# [What needs to be done]
Reproduce word for word the lines between those holding "order date: 2016-10-18 -> 2016-11-17" and "NOCTURNAL FLORA: none -> 5 x 79.00 = 395.00", inclusive, and nothing else from the data below.

# [Source records]
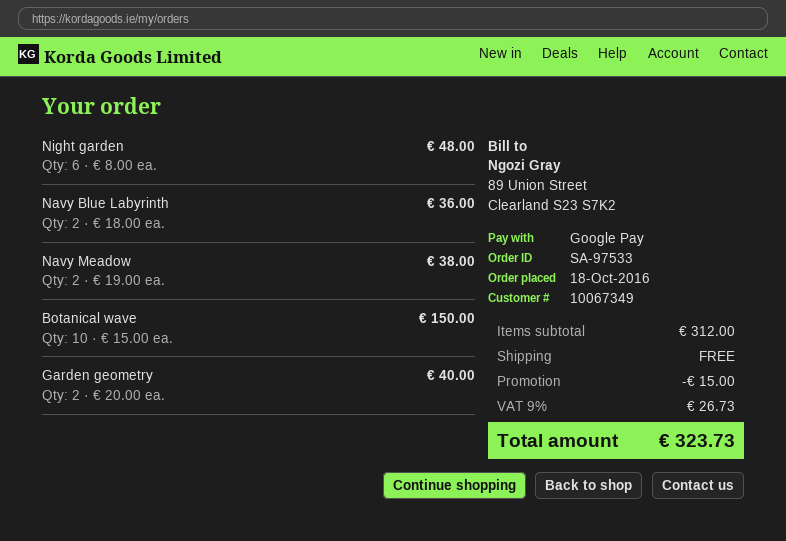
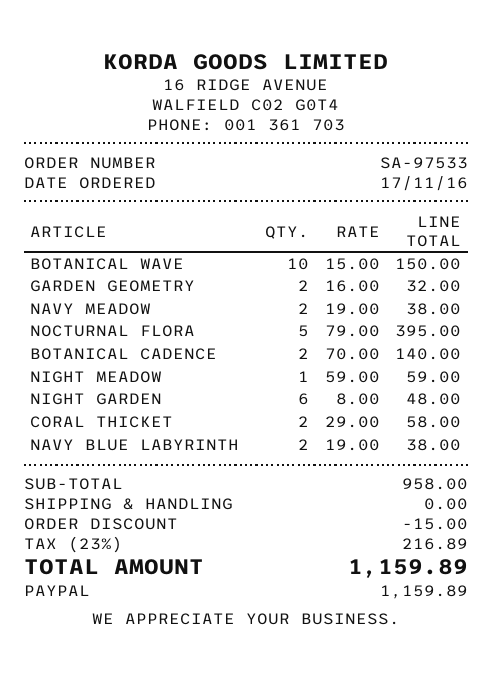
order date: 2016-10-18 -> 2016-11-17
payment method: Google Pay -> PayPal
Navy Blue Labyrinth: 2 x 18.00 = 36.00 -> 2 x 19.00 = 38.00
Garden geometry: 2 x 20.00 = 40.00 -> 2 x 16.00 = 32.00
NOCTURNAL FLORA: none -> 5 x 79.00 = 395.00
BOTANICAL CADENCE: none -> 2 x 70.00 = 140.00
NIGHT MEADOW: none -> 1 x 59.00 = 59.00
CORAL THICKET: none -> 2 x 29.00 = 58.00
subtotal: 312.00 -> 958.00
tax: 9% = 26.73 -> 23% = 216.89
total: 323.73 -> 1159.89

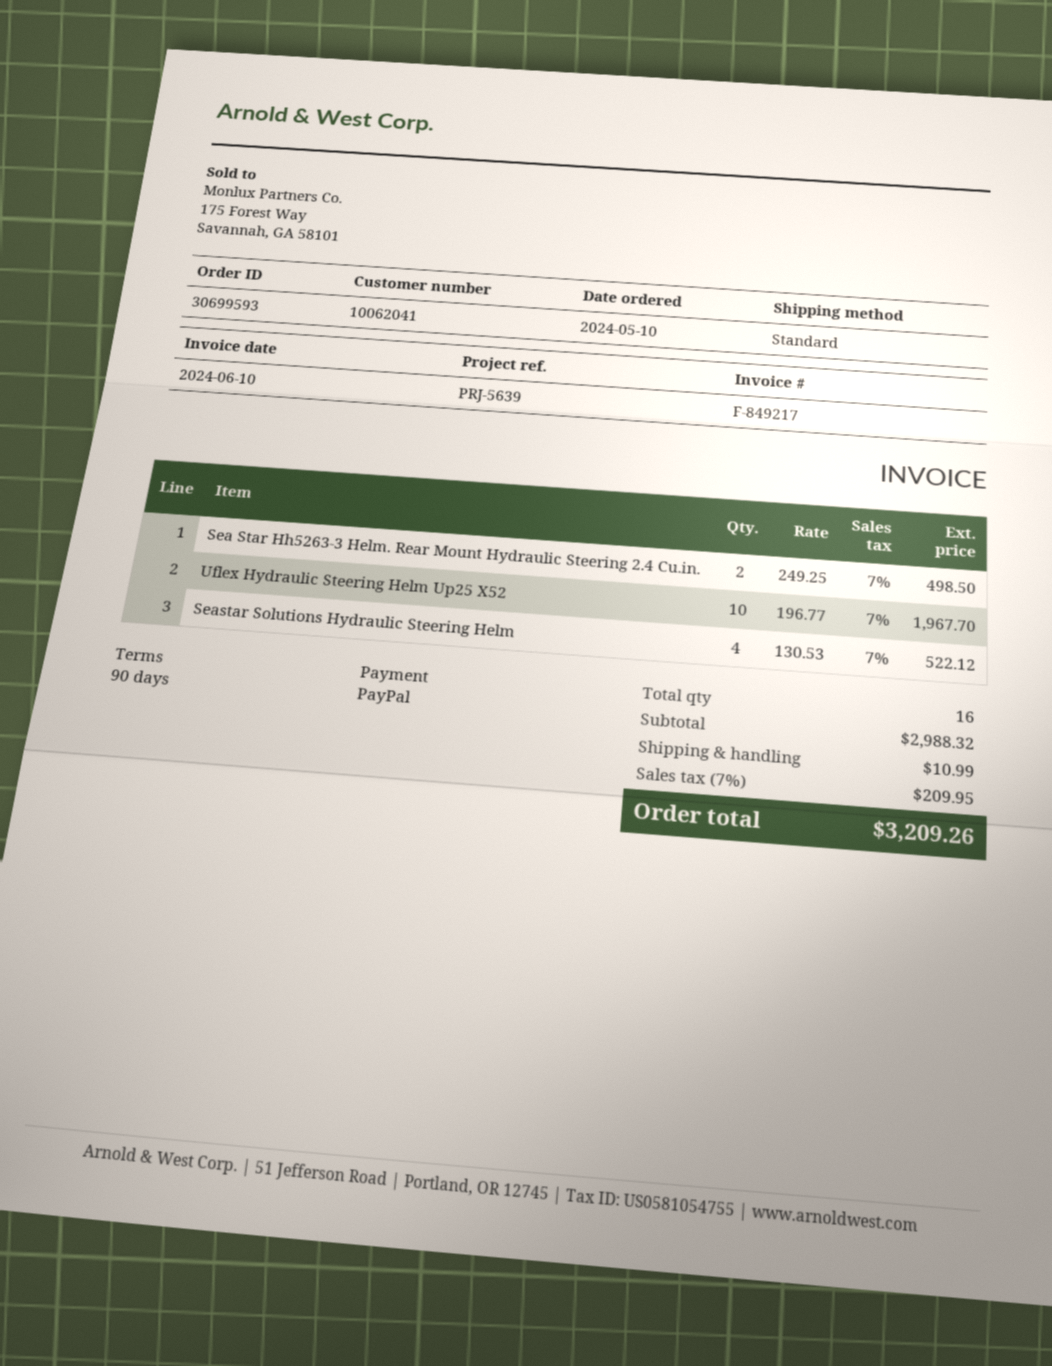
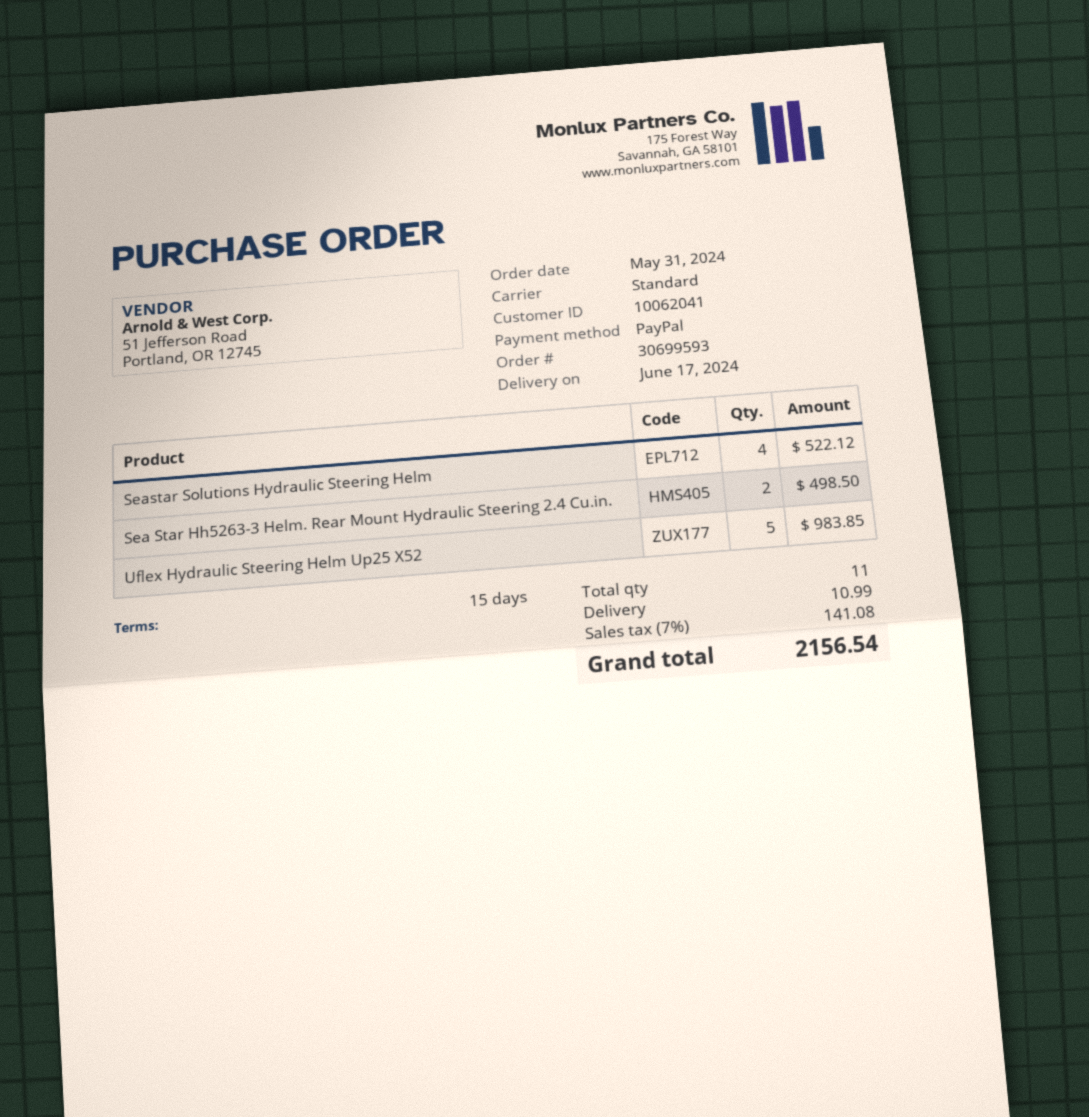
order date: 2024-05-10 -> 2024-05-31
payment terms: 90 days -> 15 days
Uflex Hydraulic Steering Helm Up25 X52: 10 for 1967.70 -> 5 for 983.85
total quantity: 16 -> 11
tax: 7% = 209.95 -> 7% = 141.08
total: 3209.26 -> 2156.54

--

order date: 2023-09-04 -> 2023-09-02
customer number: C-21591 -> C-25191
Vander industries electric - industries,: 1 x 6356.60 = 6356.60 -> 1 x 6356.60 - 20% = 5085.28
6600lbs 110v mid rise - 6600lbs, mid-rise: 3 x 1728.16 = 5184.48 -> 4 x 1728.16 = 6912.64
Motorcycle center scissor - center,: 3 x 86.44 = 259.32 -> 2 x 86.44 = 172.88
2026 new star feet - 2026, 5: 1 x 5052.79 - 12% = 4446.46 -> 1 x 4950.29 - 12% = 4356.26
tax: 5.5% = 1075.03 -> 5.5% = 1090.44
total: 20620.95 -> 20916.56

# [Output for this task]
order date: 2016-10-18 -> 2016-11-17
payment method: Google Pay -> PayPal
Navy Blue Labyrinth: 2 x 18.00 = 36.00 -> 2 x 19.00 = 38.00
Garden geometry: 2 x 20.00 = 40.00 -> 2 x 16.00 = 32.00
NOCTURNAL FLORA: none -> 5 x 79.00 = 395.00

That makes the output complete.